Generally in the finest sets of hard ivory the nerve or
heart is smaller and mostly of a finer grain than in soft.

Many players prefer hard, simply because of the extra
weight; but if the sets are “weighted”—that is, if each
of the three balls in a set is of equal size and weight, it
matters not whether soft or hard ivory is used. It is simply
a question of fancy on the part of the player, for both are
capable of giving the same satisfactory scores in the skilful
hands of lovers of our national game.



December 26, 1910.

A subscriber writes to us:—”I have read your first two
numbers with much pleasure, and trust you will be able to
maintain the same standard of interest in your useful
periodical. Might I suggest a subject on which you could
touch if you consider it suitable, and that is, the difference
between balls made of Indian and African ivory. I believe
there is a very considerable difference, and think I can
distinguish between them not only by their appearance, but
by the angles which they throw, but find some of my
friends sceptical on the point. If you could tell us on
authority something about them in a future number I should
be glad.”

[The so-called Indian ivory is really, as mentioned above by
Mr. Richardson, one quality of African ivory which is exported
from India after previous importation into that country. It is
softer than the other quality of African ivory, and when these
balls are used the spotting of the cue ball is what may be called
normal. There is slightly more elasticity, or “give,” in soft
ivory than in hard, just as there is in hard ivory as compared
with crystalate, and in crystalate as compared with bonzoline.

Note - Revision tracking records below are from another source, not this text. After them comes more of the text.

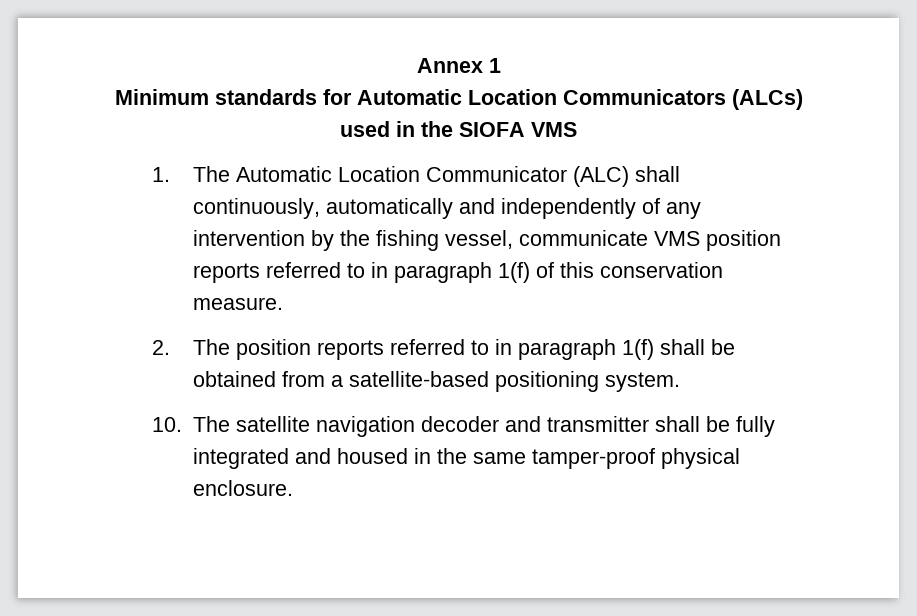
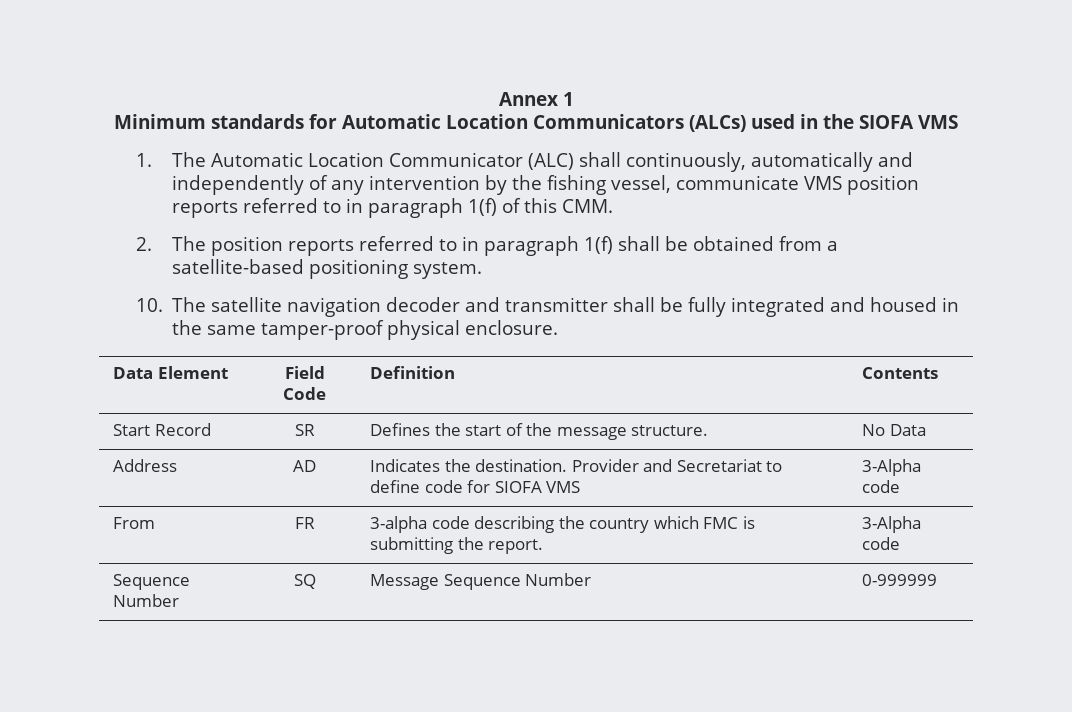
- 1. The Automatic Location Communicator (ALC) shall continuously, automatically and independently of any intervention by the fishing vessel, communicate VMS position reports referred to in paragraph 1(f) of this conservation measure.
+ 1. The Automatic Location Communicator (ALC) shall continuously, automatically and independently of any intervention by the fishing vessel, communicate VMS position reports referred to in paragraph 1(f) of this CMM.
+ Data Element | Field Code | Definition | Contents
+ Start Record | SR | Defines the start of the message structure. | No Data
+ Address | AD | Indicates the destination. Provider and Secretariat to define code for SIOFA VMS | 3-Alpha code
+ From | FR | 3-alpha code describing the country which FMC is submitting the report. | 3-Alpha code
+ Sequence Number | SQ | Message Sequence Number | 0-999999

To ascertain the exact difference place a soft ivory ball on an
end spot of the D and another 23½ inches up the central line
of the table. A centrally-delivered half-ball stroke will find the
middle pocket and bring the object ball back down the exact
central line of the table. Afterwards successively use hard
ivory, crystalate, and bonzoline, and shift the cue ball each time
half-an-inch nearer the centre spot of the D, and with the same
class of stroke the centre of the pocket should be found each
time. An equally progressive change will, however, be noticed
in the course taken by the object ball, which naturally works
more and more from the central line, and the way to correct
this is to reduce the cue ball allowance for the throw-off—say,
by one-half in each case—and to aim proportionately fuller at
the object ball, perhaps with higher cueing. In this way it is
possible to find the middle pocket each time, and with balls of
varying density, whilst still controlling with exactness the run
of the object ball.]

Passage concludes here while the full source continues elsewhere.